Copy out, from the entries below, each line holding the string "Similar".

(Records from a data source)
=== Begin Enclosure ===

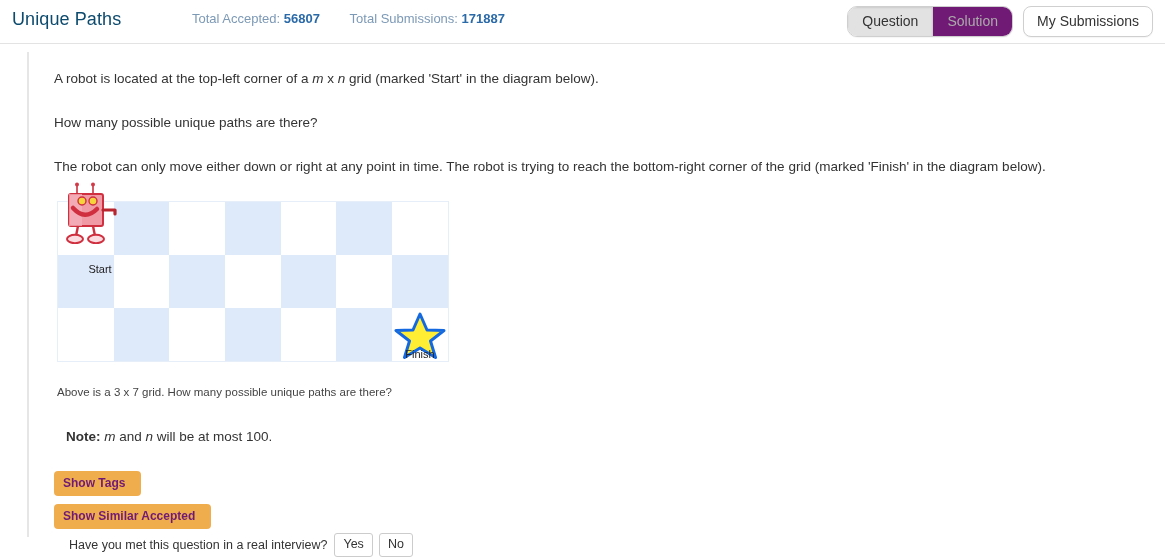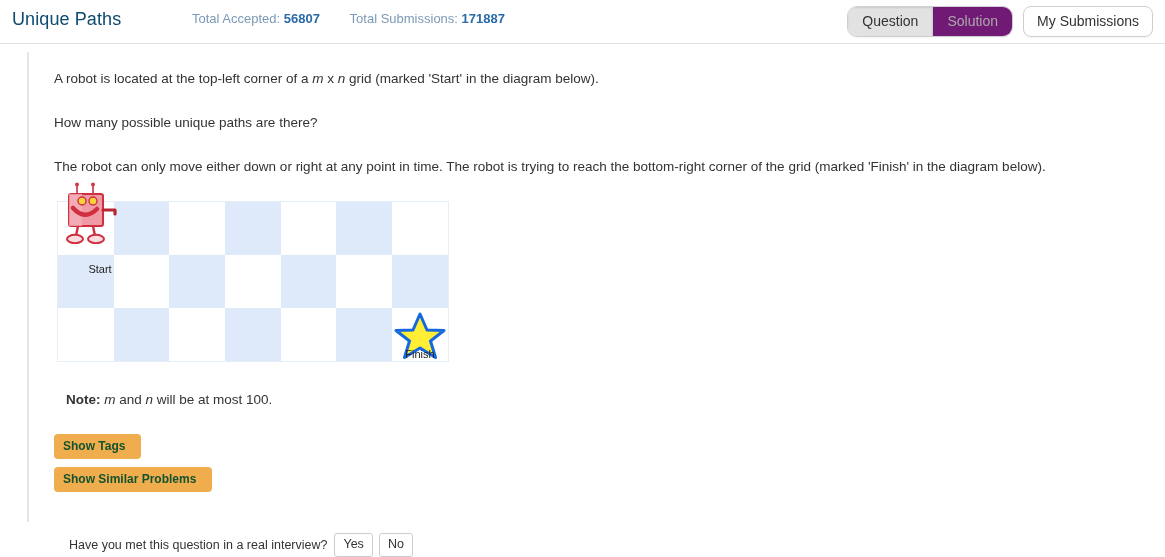--- a/index.html
+++ b/index.html
@@ -320,6 +320,7 @@
     <div class="finish-label">Finish</div>
   </div>
 
+  <div class="caption">Above is a 3 x 7 grid. How many possible unique paths are there?</div>
 
   <p class="note"><b>Note:</b><span> </span><em>m</em><span> and </span><em>n</em><span> will be at most 100.</span></p>
 

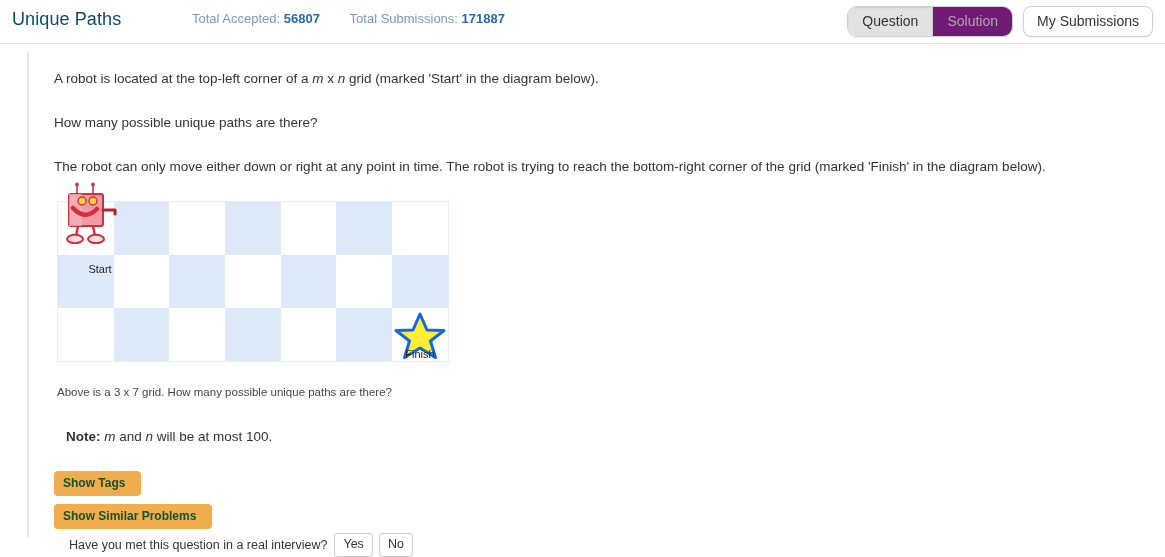--- a/index.html
+++ b/index.html
@@ -184,7 +184,7 @@
   .orange-btn {
     display: block;
     background: #f0ad4e;
-    color: #14532d;
+    color: #701a75;
     border: none;
     border-radius: 4px;
     font-family: inherit;

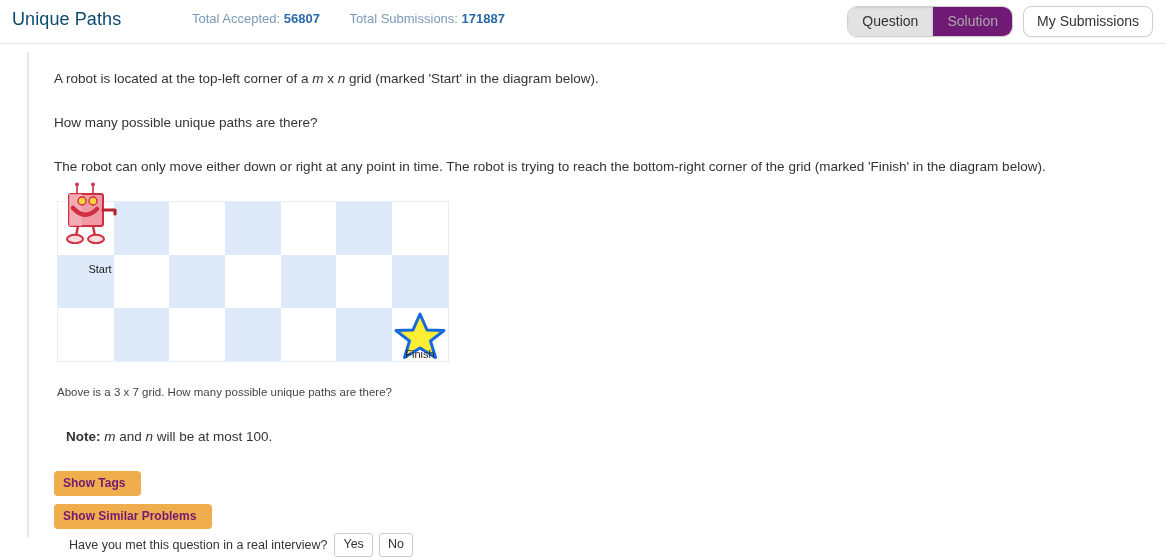--- a/index.html
+++ b/index.html
@@ -326,7 +326,7 @@
 
   <div class="tagbtns">
     <button class="orange-btn">Show Tags</button>
-    <button class="orange-btn">Show Similar Problems</button>
+    <button class="orange-btn">Show Similar Accepted</button>
   </div>
 
 </div>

=== End Enclosure ===

§ **Task answer**
-    <button class="orange-btn">Show Similar Problems</button>
+    <button class="orange-btn">Show Similar Accepted</button>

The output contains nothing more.